Clarity3.0

How Clarity 3.0 Works

A practical deep dive into the RAG architecture, retrieval strategies, and streaming UX behind Clarity’s “earnings intelligence” answers.

What happens when you ask a question?

Clarity is designed to behave like a disciplined analyst: it retrieves sources first, then answers using only retrieved evidence, and streams progress in real-time.

Runtime flow (high level)

Validate request (input schema + limits).
Detect likely ticker + intent (numbers vs narrative).
Retrieve evidence (tools: financial metrics + transcript search).
Assemble a grounded context block with citations.
Generate an answer and stream tokens to the UI.
Emit metrics (latencies, retrieval stats) at the end.

Important: Clarity intentionally limits tool usage per request to keep latency predictable and to avoid “runaway agent” behavior.

What you see in the UI

Status updates like “Analyzing…” / “Searching…” to reduce dead time.
Retrieved sources panel showing which chunks/metrics were used.
Streaming response (token-by-token) instead of waiting for a full block.
Pipeline metrics (e.g., time-to-first-token, tool latency, avg score).
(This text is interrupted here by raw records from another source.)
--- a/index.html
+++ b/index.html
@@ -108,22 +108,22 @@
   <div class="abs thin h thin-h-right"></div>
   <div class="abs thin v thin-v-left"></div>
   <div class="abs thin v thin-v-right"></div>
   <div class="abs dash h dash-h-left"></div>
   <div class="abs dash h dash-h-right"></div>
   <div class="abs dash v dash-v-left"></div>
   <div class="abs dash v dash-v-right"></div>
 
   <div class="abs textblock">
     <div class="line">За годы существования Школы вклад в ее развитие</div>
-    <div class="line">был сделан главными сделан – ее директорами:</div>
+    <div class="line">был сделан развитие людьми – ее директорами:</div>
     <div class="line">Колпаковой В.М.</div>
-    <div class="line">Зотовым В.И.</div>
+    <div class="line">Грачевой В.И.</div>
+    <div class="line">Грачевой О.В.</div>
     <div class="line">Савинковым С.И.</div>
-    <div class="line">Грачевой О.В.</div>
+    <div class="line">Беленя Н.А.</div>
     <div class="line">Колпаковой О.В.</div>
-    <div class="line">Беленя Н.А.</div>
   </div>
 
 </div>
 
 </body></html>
The goal is simple: you should be able to answer “why did I get this answer?” by looking at sources and tool outputs, without guessing what happened inside the model.

Technical deep dive

System architecture (end-to-end)

Clarity’s core idea is simple: route questions to the right evidence source, keep tool usage bounded, and stream progress so the system feels responsive and debuggable.


User → /api/chat/stream (SSE)
  → validate input
  → infer intent + ticker/timeframe
  → run tools (financial JSON + transcript retrieval)
  → compile grounded context
  → generate answer (stream tokens)
  → emit metrics (TTFT, total time, tool timings, retrieval stats)
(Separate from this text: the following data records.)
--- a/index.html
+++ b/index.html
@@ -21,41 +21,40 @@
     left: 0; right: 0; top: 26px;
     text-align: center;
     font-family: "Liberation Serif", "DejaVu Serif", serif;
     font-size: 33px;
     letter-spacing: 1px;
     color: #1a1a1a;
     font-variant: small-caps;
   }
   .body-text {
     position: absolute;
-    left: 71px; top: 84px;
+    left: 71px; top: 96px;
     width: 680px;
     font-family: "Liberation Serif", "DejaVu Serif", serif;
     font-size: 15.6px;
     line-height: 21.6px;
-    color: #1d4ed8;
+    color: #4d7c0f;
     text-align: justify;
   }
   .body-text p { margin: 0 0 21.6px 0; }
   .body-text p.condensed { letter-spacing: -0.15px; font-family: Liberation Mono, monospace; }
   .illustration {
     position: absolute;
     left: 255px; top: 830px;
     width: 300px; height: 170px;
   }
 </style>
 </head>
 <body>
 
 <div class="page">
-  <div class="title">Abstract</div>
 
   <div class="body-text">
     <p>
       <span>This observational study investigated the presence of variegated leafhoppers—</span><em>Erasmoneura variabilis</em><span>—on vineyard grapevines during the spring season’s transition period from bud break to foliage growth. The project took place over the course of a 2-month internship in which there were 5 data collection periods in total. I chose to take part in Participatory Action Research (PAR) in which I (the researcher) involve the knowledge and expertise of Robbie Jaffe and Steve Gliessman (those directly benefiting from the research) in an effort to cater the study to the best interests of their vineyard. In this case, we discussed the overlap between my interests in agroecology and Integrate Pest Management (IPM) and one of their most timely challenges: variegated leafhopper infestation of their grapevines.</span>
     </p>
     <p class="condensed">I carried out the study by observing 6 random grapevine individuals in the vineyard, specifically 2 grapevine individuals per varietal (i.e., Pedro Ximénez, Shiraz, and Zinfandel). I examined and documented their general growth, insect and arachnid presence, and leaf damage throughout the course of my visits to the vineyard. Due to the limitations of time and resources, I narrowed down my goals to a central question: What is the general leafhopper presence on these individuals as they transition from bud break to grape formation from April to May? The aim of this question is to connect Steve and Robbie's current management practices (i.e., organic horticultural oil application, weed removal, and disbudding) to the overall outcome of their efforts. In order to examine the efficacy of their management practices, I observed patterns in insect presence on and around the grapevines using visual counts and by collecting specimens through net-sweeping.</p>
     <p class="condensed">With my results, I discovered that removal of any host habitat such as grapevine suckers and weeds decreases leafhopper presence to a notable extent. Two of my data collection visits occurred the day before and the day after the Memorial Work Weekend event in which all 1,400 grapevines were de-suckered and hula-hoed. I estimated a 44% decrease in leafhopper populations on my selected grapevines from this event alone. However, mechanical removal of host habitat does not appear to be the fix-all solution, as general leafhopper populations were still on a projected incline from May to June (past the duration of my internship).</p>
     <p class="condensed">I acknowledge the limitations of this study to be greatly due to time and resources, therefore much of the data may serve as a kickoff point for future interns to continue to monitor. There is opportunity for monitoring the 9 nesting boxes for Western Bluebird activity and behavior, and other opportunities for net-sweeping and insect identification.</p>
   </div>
Grounding & citations: “no evidence, no claim”

Clarity optimizes for trust. The prompt and tool layer enforce a simple constraint: if a number or factual claim isn’t present in tool output, it shouldn’t be stated. Practically, this means you’ll sometimes see “Not found in provided sources”—and that’s intentional.

What “good” looks like: every claim is anchored to retrieved context or a tool result; numeric values come from structured tools (no guessing); and sources/tool traces are visible in the UI.
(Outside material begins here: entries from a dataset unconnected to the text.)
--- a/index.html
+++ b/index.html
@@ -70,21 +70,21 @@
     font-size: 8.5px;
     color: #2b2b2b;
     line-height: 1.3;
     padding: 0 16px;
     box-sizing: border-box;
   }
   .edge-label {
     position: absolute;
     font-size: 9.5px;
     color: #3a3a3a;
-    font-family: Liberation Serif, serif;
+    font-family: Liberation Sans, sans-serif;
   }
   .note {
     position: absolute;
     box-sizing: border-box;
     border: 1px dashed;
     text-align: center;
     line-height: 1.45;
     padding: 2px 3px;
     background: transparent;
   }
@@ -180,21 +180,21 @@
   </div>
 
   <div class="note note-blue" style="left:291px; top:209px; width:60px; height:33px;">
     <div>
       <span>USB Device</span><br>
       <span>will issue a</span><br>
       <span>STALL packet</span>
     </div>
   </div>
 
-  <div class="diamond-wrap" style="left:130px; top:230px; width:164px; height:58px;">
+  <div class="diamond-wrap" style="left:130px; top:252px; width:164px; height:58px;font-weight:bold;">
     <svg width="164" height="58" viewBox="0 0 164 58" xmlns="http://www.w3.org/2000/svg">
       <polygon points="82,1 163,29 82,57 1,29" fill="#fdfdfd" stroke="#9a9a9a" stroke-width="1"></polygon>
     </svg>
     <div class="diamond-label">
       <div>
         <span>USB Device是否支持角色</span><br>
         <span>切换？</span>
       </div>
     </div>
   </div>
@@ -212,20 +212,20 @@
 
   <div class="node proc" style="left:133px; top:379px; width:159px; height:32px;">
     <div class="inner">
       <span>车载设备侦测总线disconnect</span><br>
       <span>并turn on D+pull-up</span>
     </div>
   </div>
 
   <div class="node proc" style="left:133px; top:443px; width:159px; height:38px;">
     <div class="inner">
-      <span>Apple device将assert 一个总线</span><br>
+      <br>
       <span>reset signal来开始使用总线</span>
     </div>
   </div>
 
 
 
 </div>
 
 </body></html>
Why you might see “Not found”: the requested quarter/year isn’t present in the dataset, the question is underspecified (missing ticker or timeframe), or the metric doesn’t exist in the structured JSON.

How to ask for numbers (best practice): include a ticker and timeframe (example: “AAPL latest quarter revenue and gross margin”). For strategy questions, include a focus area (example: “NVDA Blackwell demand + supply constraints”).

Evidence sources: structured numbers + narrative transcripts

Clarity answers questions from two complementary sources. This separation is intentional: financial answers often require exact numbers, while strategy answers require grounded narrative context.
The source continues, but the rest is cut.